[[ Provided records, beginning ]]

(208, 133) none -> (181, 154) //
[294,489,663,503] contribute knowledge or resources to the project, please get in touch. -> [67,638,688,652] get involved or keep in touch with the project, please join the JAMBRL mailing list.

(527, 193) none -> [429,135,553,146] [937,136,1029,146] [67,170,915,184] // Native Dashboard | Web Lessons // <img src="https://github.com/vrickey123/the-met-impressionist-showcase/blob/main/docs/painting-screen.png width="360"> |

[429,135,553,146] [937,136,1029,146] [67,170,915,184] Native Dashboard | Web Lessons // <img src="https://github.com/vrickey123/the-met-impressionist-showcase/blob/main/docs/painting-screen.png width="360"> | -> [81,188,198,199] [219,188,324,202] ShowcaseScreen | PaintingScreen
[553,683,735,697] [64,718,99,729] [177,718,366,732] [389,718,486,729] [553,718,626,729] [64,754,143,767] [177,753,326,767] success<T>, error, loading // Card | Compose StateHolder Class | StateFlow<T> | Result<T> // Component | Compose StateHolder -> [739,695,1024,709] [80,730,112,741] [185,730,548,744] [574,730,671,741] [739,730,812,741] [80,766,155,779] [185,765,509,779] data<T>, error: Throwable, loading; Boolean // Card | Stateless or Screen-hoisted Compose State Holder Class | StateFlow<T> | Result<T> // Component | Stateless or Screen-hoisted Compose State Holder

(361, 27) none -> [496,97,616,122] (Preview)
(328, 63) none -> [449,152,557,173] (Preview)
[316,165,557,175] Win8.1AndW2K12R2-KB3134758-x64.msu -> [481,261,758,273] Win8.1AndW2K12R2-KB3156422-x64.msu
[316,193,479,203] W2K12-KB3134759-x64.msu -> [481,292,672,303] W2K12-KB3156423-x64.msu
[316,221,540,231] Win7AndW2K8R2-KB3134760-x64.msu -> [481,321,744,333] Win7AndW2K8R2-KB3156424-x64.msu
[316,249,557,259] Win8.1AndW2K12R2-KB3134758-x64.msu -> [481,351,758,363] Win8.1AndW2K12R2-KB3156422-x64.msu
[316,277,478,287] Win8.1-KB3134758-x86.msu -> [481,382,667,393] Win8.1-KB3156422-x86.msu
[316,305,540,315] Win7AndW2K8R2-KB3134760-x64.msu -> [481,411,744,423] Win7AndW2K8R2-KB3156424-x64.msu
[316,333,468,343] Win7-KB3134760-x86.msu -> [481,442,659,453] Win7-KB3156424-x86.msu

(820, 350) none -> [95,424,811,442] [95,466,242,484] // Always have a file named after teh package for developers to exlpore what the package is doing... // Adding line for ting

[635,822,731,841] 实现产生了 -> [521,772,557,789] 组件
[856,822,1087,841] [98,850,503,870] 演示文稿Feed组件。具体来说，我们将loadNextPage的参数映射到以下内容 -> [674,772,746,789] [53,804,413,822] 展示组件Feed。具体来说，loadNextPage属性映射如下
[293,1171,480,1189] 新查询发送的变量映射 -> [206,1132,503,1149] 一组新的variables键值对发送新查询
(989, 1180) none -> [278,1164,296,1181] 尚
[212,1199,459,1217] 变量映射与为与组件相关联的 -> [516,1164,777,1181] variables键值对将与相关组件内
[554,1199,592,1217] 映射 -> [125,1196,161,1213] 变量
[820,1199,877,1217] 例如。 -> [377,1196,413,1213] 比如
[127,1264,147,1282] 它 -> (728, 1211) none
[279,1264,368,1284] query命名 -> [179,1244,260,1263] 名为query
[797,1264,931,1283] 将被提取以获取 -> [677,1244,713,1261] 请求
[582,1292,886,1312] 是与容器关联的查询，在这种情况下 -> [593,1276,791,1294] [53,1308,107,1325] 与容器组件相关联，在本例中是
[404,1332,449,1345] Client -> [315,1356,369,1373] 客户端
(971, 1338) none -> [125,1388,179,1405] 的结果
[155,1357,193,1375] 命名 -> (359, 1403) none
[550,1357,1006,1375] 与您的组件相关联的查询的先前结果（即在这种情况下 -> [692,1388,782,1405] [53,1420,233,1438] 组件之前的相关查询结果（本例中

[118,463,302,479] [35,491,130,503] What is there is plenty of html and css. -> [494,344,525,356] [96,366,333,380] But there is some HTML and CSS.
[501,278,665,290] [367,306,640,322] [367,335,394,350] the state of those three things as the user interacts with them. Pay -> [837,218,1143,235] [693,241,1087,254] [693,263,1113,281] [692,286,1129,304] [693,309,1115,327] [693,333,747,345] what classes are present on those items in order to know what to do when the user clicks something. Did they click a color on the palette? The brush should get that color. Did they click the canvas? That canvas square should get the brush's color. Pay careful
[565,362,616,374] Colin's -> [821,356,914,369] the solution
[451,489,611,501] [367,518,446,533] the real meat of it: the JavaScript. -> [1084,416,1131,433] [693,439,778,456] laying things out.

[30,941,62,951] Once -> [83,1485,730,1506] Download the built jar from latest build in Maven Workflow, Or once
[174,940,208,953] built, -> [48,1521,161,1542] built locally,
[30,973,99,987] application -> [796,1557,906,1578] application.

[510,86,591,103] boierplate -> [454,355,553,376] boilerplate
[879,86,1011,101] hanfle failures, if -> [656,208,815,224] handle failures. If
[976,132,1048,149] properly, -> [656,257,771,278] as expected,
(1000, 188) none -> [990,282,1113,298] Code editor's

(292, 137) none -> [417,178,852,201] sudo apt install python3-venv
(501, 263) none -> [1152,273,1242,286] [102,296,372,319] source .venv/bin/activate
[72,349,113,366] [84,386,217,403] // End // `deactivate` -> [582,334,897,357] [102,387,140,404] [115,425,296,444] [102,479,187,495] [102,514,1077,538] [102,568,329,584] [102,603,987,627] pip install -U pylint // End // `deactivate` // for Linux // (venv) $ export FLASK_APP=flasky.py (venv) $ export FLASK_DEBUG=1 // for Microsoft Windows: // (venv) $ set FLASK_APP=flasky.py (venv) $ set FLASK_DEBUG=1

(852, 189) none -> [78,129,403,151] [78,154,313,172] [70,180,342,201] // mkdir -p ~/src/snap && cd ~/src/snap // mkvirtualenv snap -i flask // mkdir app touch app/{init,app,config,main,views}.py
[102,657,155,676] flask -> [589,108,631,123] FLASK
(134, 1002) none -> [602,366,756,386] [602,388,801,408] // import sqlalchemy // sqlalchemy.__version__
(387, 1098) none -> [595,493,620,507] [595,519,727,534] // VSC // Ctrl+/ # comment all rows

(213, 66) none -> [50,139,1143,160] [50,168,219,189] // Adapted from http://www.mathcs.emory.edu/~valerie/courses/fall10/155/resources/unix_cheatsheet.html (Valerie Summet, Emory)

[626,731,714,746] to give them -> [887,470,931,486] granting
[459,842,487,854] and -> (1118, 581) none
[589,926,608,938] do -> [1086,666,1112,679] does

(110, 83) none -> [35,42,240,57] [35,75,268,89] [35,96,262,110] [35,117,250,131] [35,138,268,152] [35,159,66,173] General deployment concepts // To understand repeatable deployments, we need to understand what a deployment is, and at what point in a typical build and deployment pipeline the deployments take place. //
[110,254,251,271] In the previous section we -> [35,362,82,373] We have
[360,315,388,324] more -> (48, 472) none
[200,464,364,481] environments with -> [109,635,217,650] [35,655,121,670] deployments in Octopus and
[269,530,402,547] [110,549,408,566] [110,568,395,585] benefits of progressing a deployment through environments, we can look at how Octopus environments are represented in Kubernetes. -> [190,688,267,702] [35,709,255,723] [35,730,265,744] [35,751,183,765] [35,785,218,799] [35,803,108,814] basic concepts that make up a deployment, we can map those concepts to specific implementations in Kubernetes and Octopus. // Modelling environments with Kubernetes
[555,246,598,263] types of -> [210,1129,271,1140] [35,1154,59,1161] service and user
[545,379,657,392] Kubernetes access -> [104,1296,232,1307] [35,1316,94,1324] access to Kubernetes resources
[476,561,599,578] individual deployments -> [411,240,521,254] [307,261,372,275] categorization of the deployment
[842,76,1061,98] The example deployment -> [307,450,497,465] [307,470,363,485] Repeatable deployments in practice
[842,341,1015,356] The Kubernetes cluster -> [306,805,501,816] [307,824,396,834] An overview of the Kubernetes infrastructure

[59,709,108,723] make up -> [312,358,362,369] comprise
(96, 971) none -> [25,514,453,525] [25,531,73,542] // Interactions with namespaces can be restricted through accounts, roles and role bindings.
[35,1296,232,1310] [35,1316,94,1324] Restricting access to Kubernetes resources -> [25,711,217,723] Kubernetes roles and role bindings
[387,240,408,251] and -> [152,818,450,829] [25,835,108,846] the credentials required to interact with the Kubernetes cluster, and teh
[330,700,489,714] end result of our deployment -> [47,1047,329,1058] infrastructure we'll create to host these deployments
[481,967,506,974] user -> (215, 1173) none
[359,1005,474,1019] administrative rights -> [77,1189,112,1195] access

[[ Provided records, end ]]

■ **Work instruction**: The lines sought are those in the data above that include the string "role"; copy each one.

■ **Result for this exercise**:
(96, 971) none -> [25,514,453,525] [25,531,73,542] // Interactions with namespaces can be restricted through accounts, roles and role bindings.
[35,1296,232,1310] [35,1316,94,1324] Restricting access to Kubernetes resources -> [25,711,217,723] Kubernetes roles and role bindings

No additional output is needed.